Repeat the records below exactly, leaving out any pictures.

Change listing data
'''
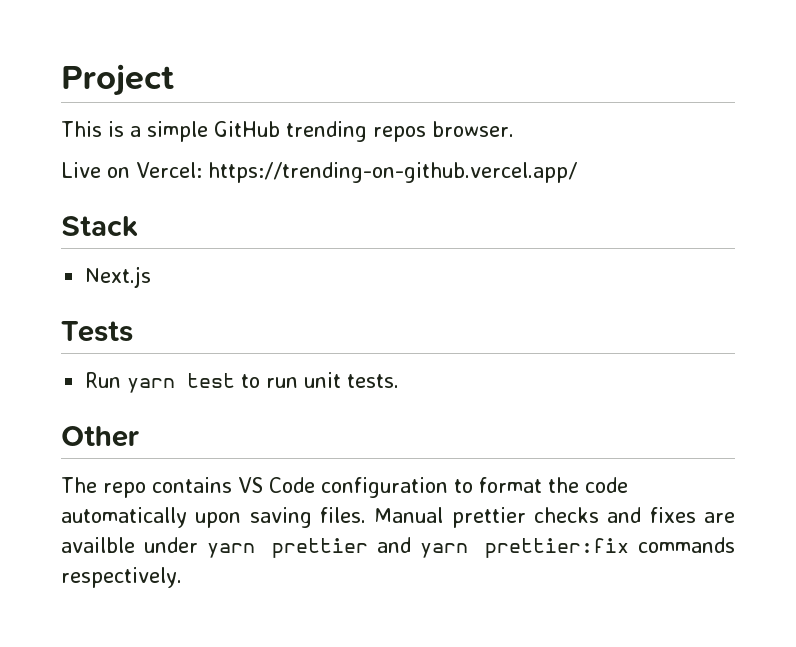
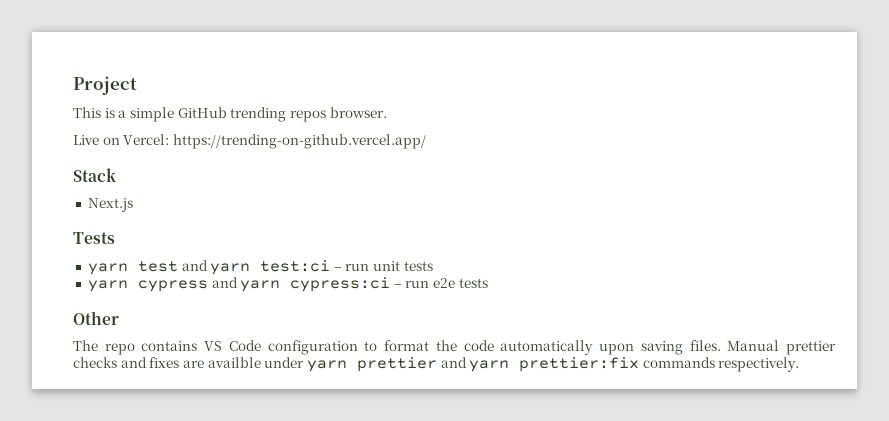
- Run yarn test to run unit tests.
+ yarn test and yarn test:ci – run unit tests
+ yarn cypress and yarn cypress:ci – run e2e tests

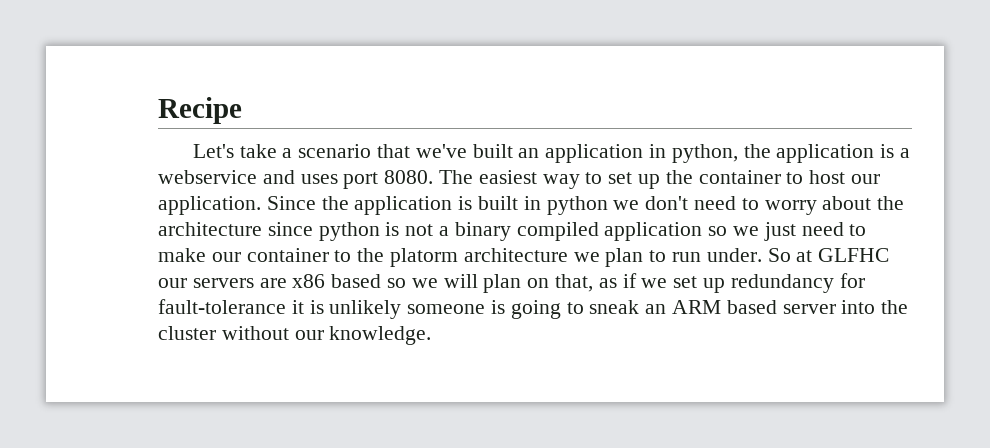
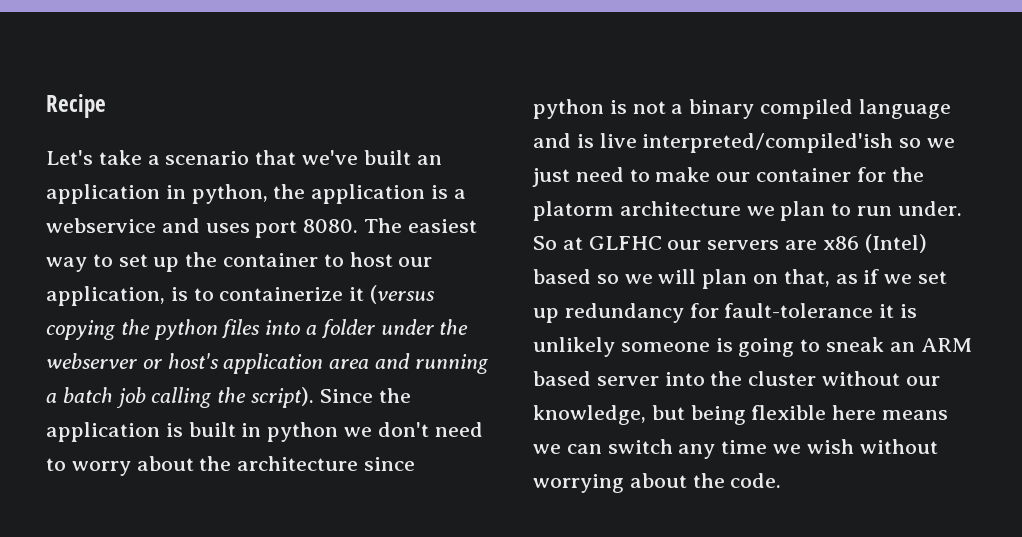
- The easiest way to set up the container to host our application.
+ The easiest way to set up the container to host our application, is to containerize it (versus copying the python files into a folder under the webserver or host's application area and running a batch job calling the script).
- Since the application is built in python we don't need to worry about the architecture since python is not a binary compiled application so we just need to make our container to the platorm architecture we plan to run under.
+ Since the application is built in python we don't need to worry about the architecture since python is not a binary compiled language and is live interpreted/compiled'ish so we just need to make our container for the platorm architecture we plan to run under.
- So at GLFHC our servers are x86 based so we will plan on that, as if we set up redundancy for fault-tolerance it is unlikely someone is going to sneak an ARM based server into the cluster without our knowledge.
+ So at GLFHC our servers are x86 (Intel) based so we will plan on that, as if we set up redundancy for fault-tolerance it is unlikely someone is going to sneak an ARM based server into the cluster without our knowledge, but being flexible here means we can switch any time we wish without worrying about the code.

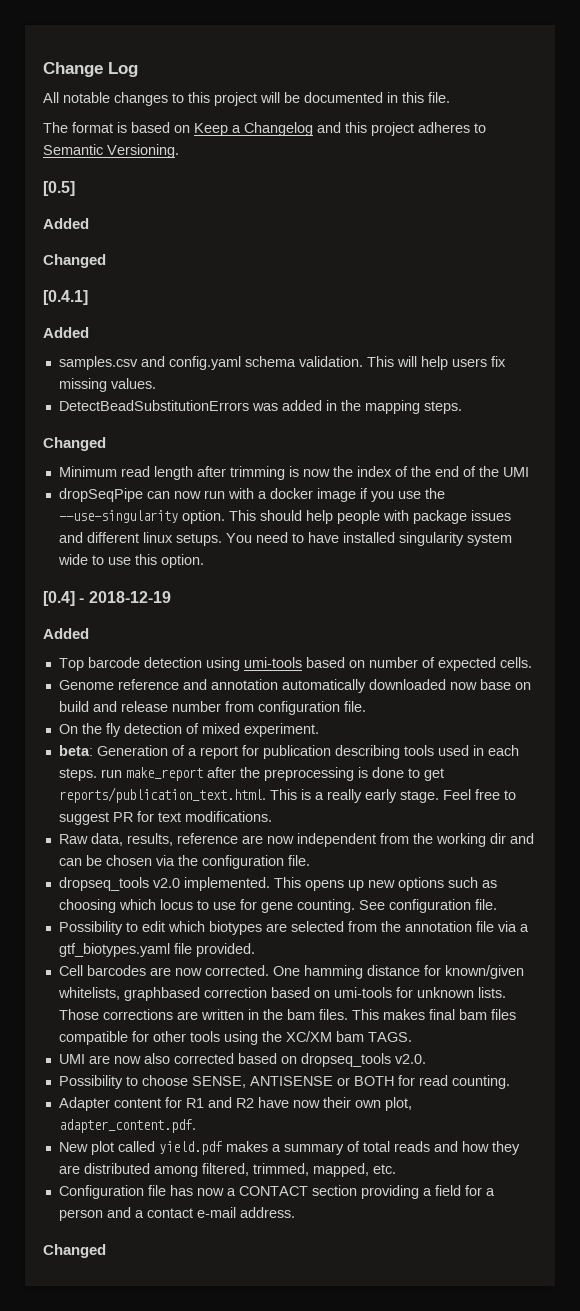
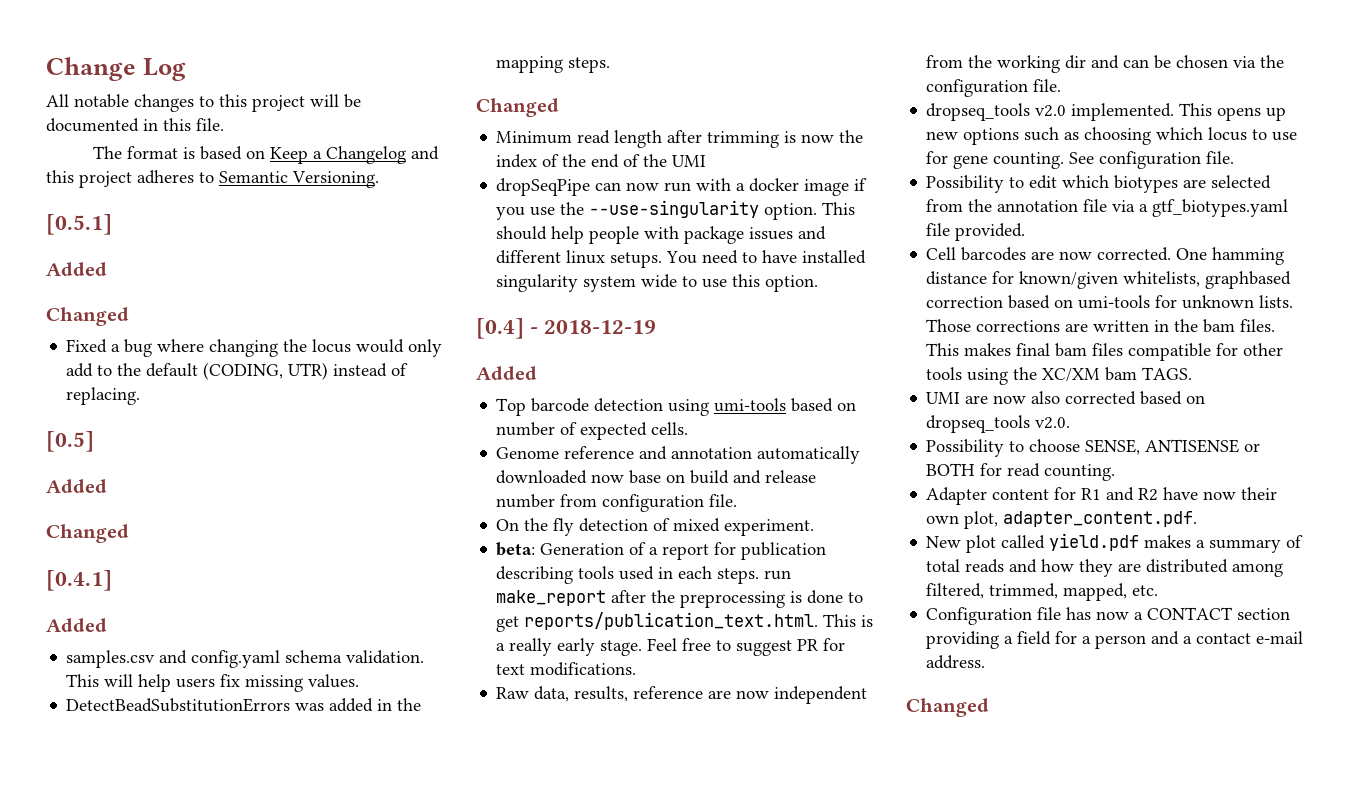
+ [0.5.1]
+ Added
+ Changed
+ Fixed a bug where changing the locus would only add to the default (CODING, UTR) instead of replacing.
'''
§ **Your solution**
- Run yarn test to run unit tests.
+ yarn test and yarn test:ci – run unit tests
+ yarn cypress and yarn cypress:ci – run e2e tests

- The easiest way to set up the container to host our application.
+ The easiest way to set up the container to host our application, is to containerize it (versus copying the python files into a folder under the webserver or host's application area and running a batch job calling the script).
- Since the application is built in python we don't need to worry about the architecture since python is not a binary compiled application so we just need to make our container to the platorm architecture we plan to run under.
+ Since the application is built in python we don't need to worry about the architecture since python is not a binary compiled language and is live interpreted/compiled'ish so we just need to make our container for the platorm architecture we plan to run under.
- So at GLFHC our servers are x86 based so we will plan on that, as if we set up redundancy for fault-tolerance it is unlikely someone is going to sneak an ARM based server into the cluster without our knowledge.
+ So at GLFHC our servers are x86 (Intel) based so we will plan on that, as if we set up redundancy for fault-tolerance it is unlikely someone is going to sneak an ARM based server into the cluster without our knowledge, but being flexible here means we can switch any time we wish without worrying about the code.

+ [0.5.1]
+ Added
+ Changed
+ Fixed a bug where changing the locus would only add to the default (CODING, UTR) instead of replacing.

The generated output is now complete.